Según la ISAF, Dadulá era responsable de decidir los movimientos de combatientes y armas, y también ataques contra las tropas afganas y de las fuerzas internacionales presentes en Afganistán.

La organización aseguró también que en el bombardeo no se produjeron víctimas civiles.

Afganistán y Pakistán comparten una línea fronteriza difícil de controlar, que discurre a través de un terreno montañoso y áspero, y los insurgentes talibanes suelen moverse por esas zonas para cometer sus ataques contra los soldados gubernamentales.
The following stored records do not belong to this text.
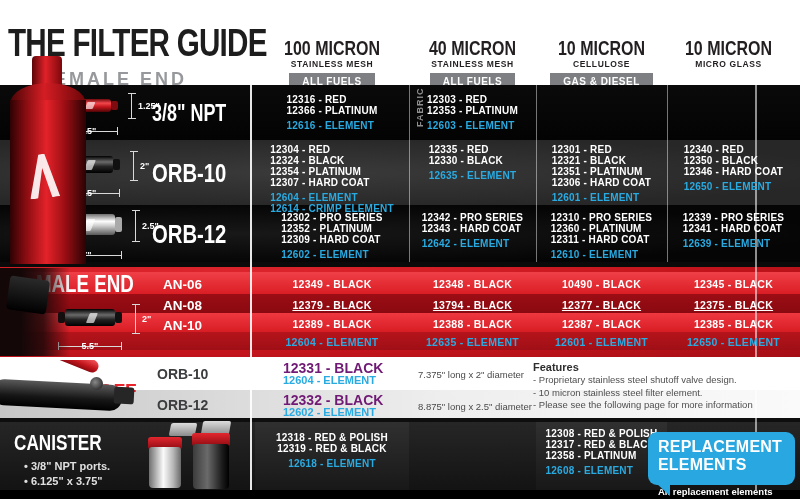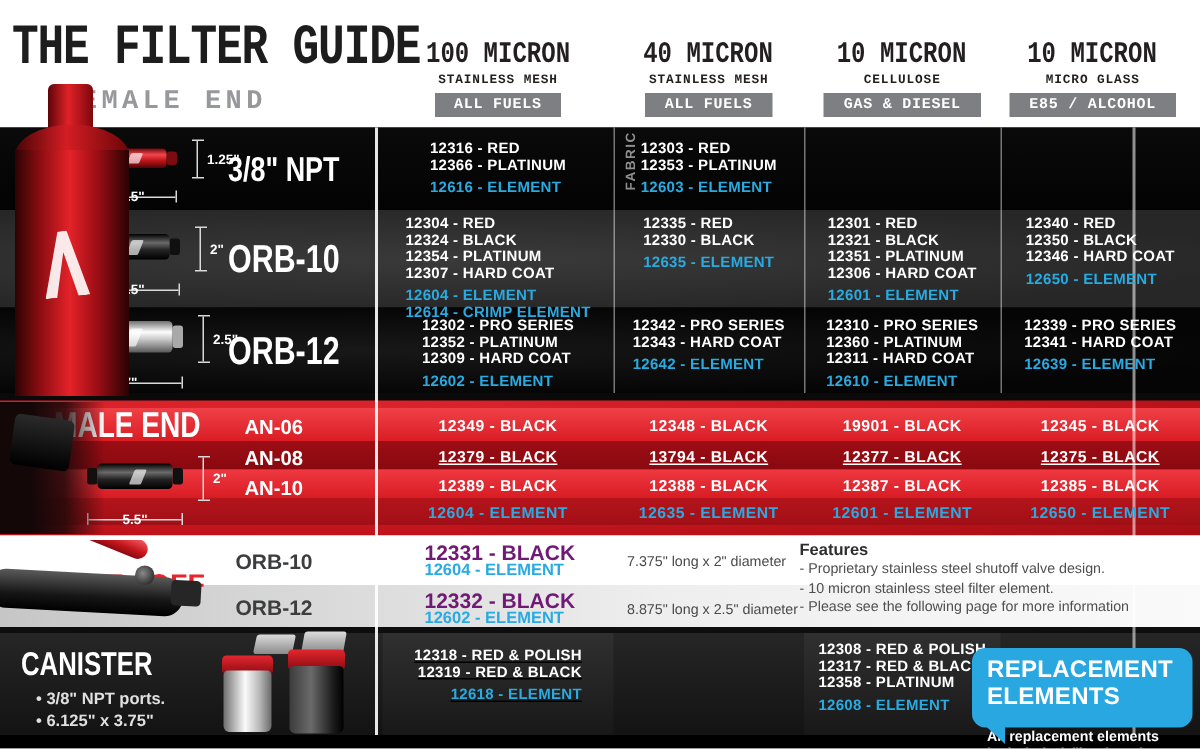"THE FILTER GUIDE" #header { font-family: Liberation Mono, monospace -> none; top: 5px -> 16px }
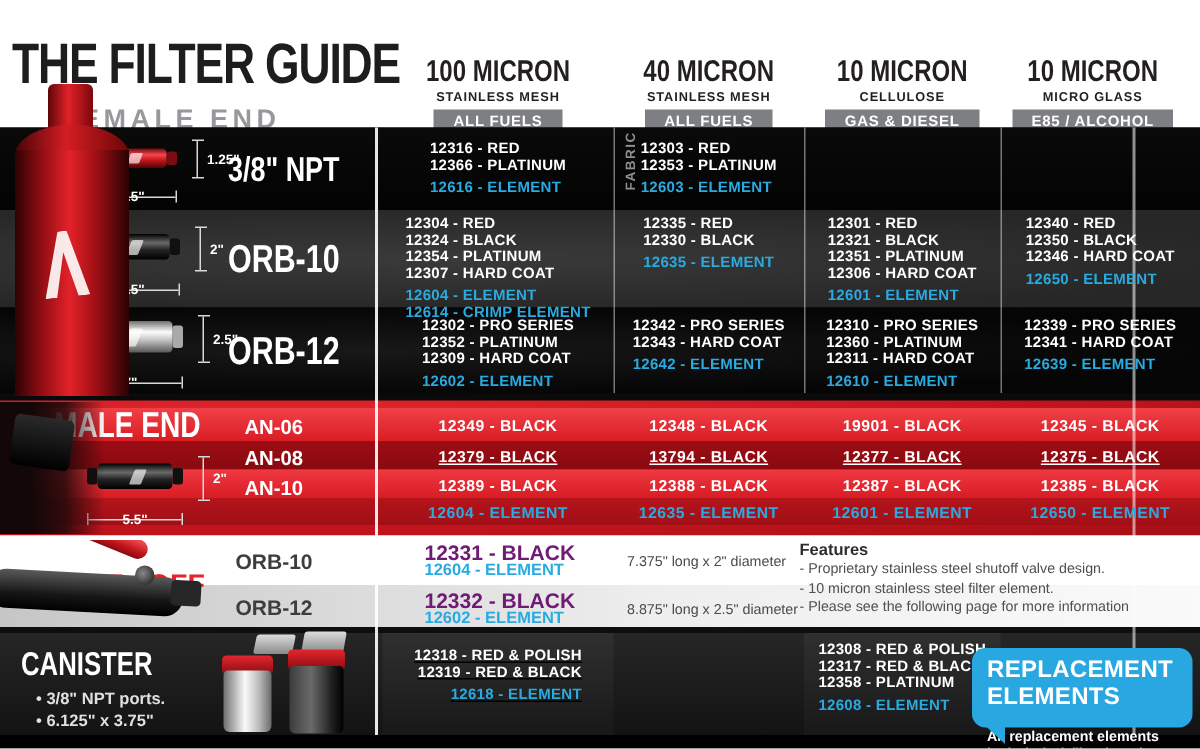"E85 / ALCOHOL" span.badge { html: <span>E85 / ALCOHOL</span> -> none }
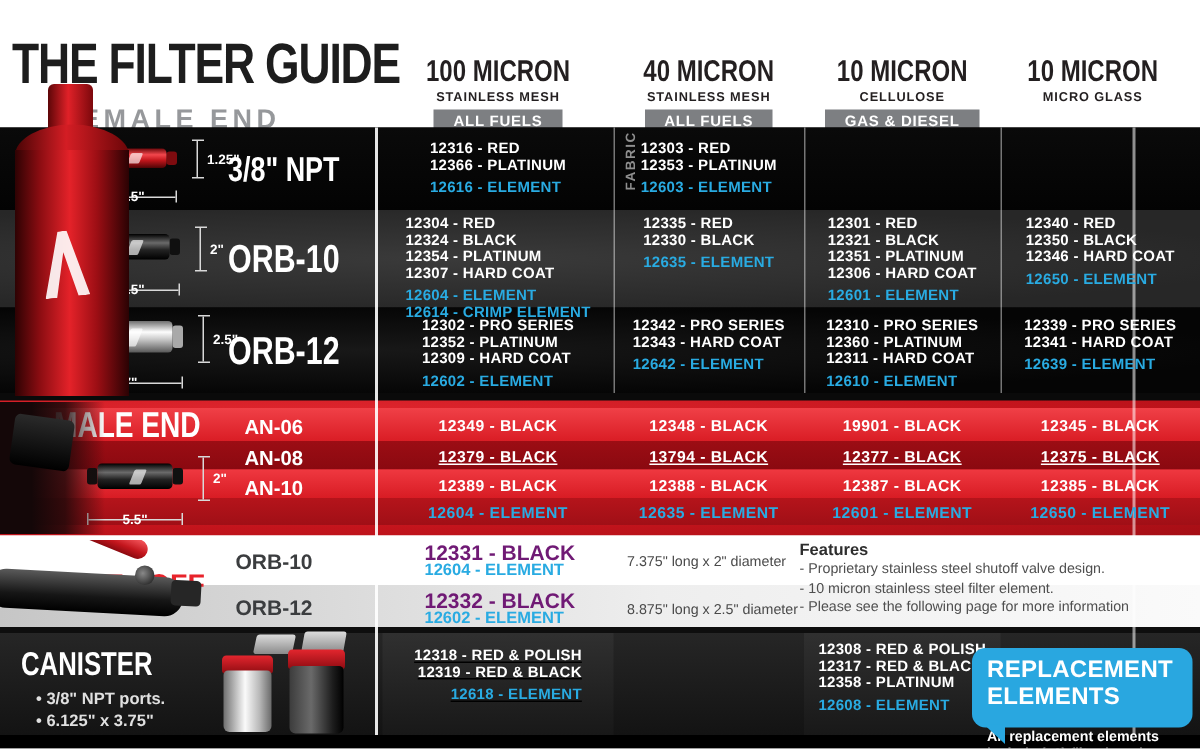"19901 - BLACK" span.mcell { text: 19901 -> 10490 }
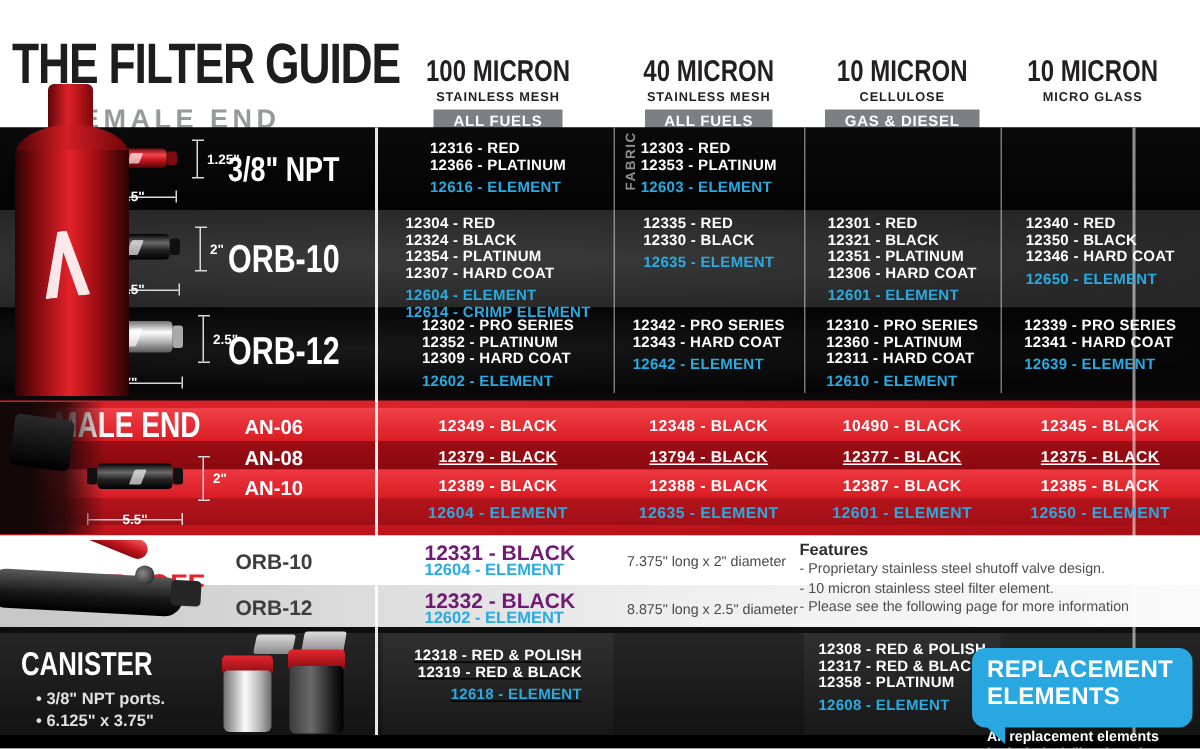"12318 - RED & POLISH" span.inner { text-align: right -> center; text-decoration: underline -> none }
Afganistán y Pakistán suelen afirmar que los insurgentes se ocultan en suelo del vecino, aunque en general las grandes áreas de acción talibán coinciden con los territorios donde está más presente la etnia pastún, a ambos lados de la frontera.

Los talibanes están especialmente activos en el sur y el este de Afganistán y también en las áreas tribales de Pakistán.

En ambos países, su aspiración es implantar un régimen integrista islámico, aunque en Afganistán buscan además lograr la retirada inmediata de las tropas internacionales desplegadas en el país.